▶ [Task details] Out of the entries that follow, copy each line containing "macd".

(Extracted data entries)
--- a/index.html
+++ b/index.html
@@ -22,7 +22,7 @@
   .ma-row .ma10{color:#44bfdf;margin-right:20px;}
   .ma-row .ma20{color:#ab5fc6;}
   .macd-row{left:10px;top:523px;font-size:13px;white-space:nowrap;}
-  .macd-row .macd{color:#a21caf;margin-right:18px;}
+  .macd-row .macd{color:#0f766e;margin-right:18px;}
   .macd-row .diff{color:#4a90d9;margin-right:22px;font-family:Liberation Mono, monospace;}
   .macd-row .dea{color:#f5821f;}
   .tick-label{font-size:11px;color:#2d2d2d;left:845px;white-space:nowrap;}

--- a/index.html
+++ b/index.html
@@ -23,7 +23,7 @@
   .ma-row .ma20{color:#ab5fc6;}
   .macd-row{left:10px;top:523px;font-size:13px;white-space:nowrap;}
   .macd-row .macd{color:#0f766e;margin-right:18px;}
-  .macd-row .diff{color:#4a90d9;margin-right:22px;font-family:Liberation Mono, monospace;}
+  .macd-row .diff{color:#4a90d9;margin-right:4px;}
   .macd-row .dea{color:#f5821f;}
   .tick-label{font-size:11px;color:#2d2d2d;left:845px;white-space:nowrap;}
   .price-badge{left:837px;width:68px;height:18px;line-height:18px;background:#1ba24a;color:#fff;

▶ [Written reply]
   .macd-row{left:10px;top:523px;font-size:13px;white-space:nowrap;}
-  .macd-row .macd{color:#a21caf;margin-right:18px;}
+  .macd-row .macd{color:#0f766e;margin-right:18px;}
   .macd-row .diff{color:#4a90d9;margin-right:22px;font-family:Liberation Mono, monospace;}
   .macd-row .dea{color:#f5821f;}
   .macd-row{left:10px;top:523px;font-size:13px;white-space:nowrap;}
   .macd-row .macd{color:#0f766e;margin-right:18px;}
-  .macd-row .diff{color:#4a90d9;margin-right:22px;font-family:Liberation Mono, monospace;}
+  .macd-row .diff{color:#4a90d9;margin-right:4px;}
   .macd-row .dea{color:#f5821f;}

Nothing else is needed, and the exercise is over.